IBM Support

Resolving zEDC pending conditions by using PCI system services

Preforming disruptive action using PCI system services

Resolving zEDC pending conditions

 
 

Introduction

 

IBM® zEnterprise Data Compression (zEDC) is a combination of the z/OS® V2.1 zEDC capability and the hardware feature zEDC Express (FC 0420) that became available with the IBM zEnterprise EC12 (zEC12) and the IBM zEnterprise BC12 (zBC12), as well as later models except the IBM z15™. zEDC provides compression acceleration capability that enables customer programs to benefit from hardware-based data compression and decompression because it is designed for high-performance, low-latency compression, to reduce processor usage, optimize the performance of compression-related tasks, improve disk usage, and optimize cross-platform exchange of data.

 

The zEDC Express feature is a native PCIe adapter on the IBM Z® server, which is managed as two or four Resource Groups.

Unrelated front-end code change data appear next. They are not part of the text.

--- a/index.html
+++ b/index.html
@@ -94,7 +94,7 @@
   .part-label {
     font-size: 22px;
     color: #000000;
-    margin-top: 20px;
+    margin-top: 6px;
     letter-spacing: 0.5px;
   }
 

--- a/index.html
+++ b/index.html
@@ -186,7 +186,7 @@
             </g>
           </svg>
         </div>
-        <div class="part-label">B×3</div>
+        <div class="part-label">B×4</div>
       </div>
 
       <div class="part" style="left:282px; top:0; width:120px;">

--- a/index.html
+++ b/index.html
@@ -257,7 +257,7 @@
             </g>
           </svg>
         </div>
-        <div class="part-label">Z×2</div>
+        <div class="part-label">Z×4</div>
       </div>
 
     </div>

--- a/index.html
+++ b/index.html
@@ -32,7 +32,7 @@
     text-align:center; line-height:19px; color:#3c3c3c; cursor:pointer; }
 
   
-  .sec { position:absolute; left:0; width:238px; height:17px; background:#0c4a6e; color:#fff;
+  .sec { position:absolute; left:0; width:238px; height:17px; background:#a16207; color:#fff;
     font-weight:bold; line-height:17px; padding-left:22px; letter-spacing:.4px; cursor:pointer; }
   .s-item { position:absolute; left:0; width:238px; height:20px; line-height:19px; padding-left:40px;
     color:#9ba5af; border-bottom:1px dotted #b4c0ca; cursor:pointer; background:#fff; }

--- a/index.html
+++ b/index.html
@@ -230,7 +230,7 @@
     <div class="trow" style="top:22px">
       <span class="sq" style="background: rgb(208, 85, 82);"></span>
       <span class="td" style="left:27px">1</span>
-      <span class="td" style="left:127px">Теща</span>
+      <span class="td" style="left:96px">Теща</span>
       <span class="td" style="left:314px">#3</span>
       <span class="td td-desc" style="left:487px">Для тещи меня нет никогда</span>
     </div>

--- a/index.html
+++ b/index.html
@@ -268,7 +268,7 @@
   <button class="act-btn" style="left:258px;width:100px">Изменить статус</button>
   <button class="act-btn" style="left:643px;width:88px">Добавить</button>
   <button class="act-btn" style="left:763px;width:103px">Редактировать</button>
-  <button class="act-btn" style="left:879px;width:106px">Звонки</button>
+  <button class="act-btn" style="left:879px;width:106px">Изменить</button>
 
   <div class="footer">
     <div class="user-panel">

Occasionally, Licensed Internal Code (LIC) updates can require an entire Resource Group and each of its managed adapters to be toggled offline and then online to complete the LIC updates. For environments where reliable compression services are critical to the delivery of service to customers and applications, it is recommended that you have documented procedures to handle the updates for each Resource Group while also maintaining compression services from redundant zEDC adapters in other Resource Groups.

 

This document provides a holistic procedural approach on how this should be done. The examples and screen captures were taken from an IBM z13® with zEDC adapters that are configured to two Resource Groups, but also apply to the IBM z14®, which will support four Resource Groups. The referenced z/OS commands are supported on all supported z/OS releases.

Preparing for a PCI System Services LIC update

 

When preparing for a PCI system services LIC update, typically because of a pending condition from an MCL installation by your IBM support personnel, it is always a good routine to check for all pending conditions that that need to be resolved by using the Manage PCI System Services task.

 

Using your CPCs Support Element (SE), select the CPC à Change Management à View Internal Code Changes Summary task as displayed in the following figure.

image-20240910094129-1

The following figure displays the pending conditions that need to be resolved.

image-20240910094210-2

To see more details about the PCI System Services pending condition, you can click PCI System Services hyperlink in the View Internal Code Changes Summary window, or use the Manage PCI System Services task by selecting the CPC à Change Management à Manage PCI System Services task as displayed in the following figure.

image-20240910094243-3

The following figure displays the Manage PCI System Services window.

image-20240910094313-4

Use the Select Action pull-down menu and select Update as displayed in the following figure.

image-20240910094358-5

Any FIDs that are online will potentially be disrupted if you proceed. A warning of disruptive operations dialog is displayed in the following figure.

image-20240910094431-6

You need to take these FIDs offline before proceeding.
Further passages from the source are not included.